*** Opening RECORD EXCERPTS ***
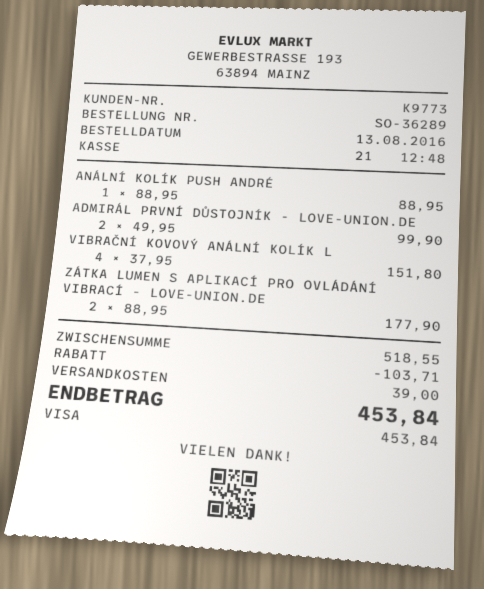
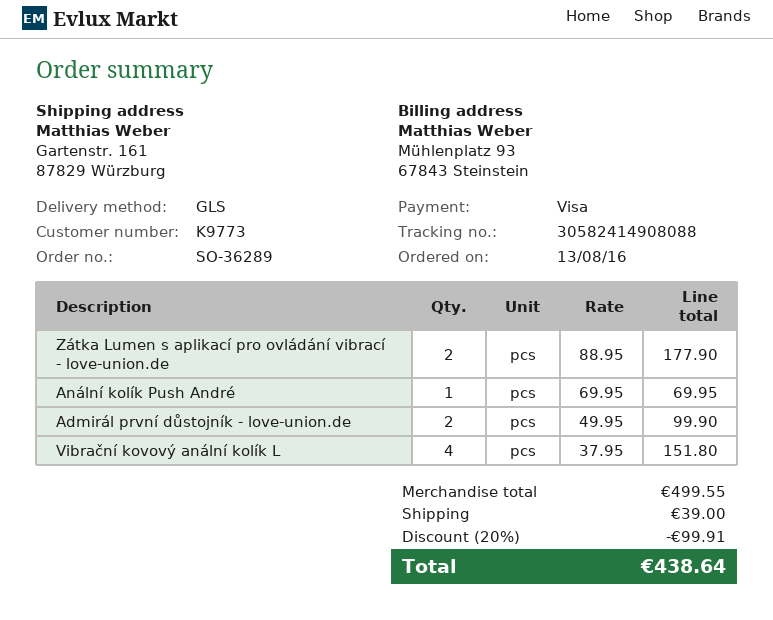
ANÁLNÍ KOLÍK PUSH ANDRÉ: 1 x 88.95 = 88.95 -> 1 x 69.95 = 69.95
subtotal: 518.55 -> 499.55
discount: 103.71 -> 99.91
total: 453.84 -> 438.64

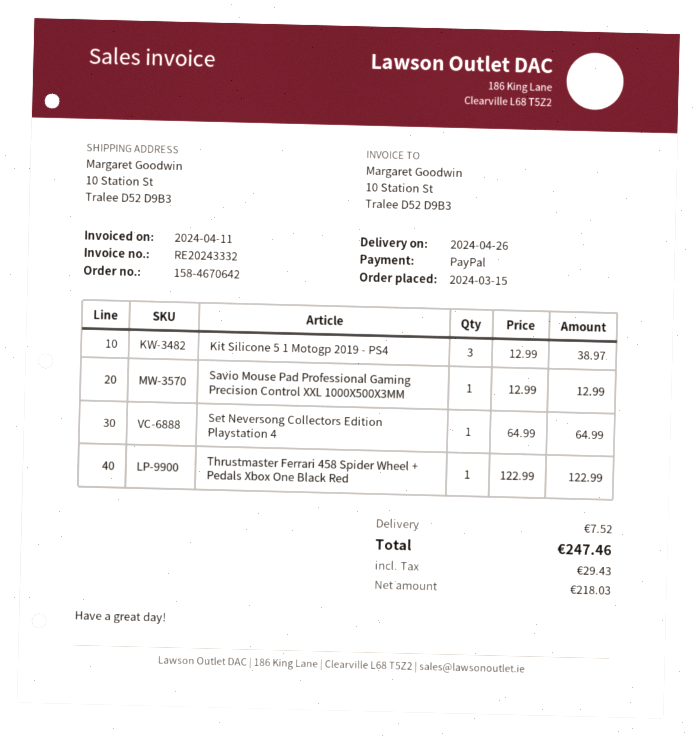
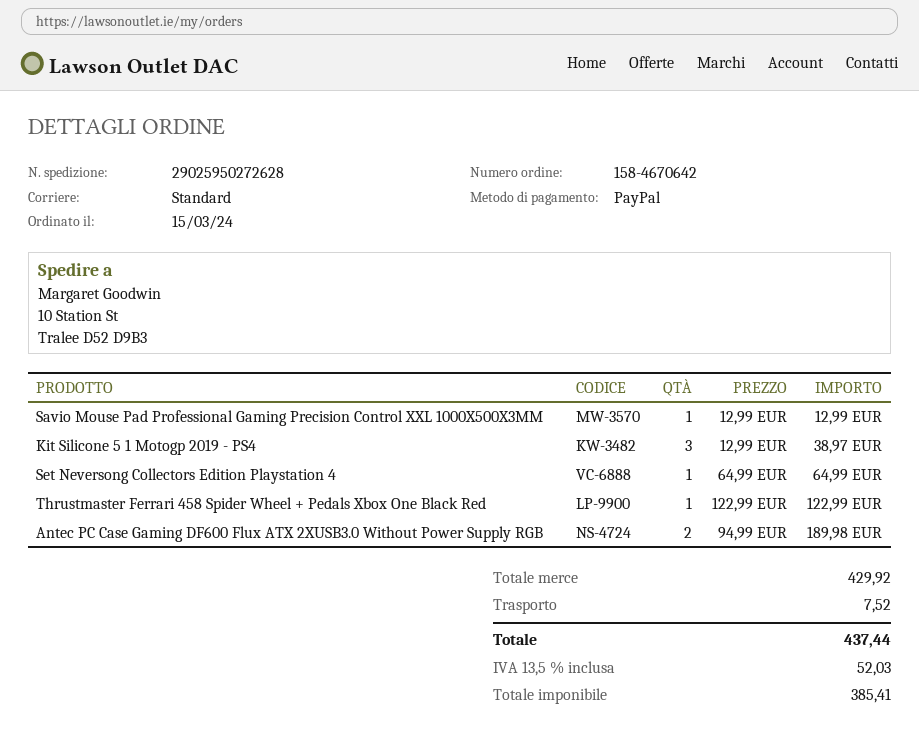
Antec PC Case Gaming DF600 Flux ATX 2XUSB3.0 Without Power Supply RGB: none -> 2 x 94.99 = 189.98
net: 218.03 -> 385.41
tax: 29.43 -> 52.03
total: 247.46 -> 437.44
*** Closing RECORD EXCERPTS ***
> **TASK REQUIREMENTS**: Output the data exactly as it is, with the pictures dropped.

> **SOLUTION**:
ANÁLNÍ KOLÍK PUSH ANDRÉ: 1 x 88.95 = 88.95 -> 1 x 69.95 = 69.95
subtotal: 518.55 -> 499.55
discount: 103.71 -> 99.91
total: 453.84 -> 438.64

Antec PC Case Gaming DF600 Flux ATX 2XUSB3.0 Without Power Supply RGB: none -> 2 x 94.99 = 189.98
net: 218.03 -> 385.41
tax: 29.43 -> 52.03
total: 247.46 -> 437.44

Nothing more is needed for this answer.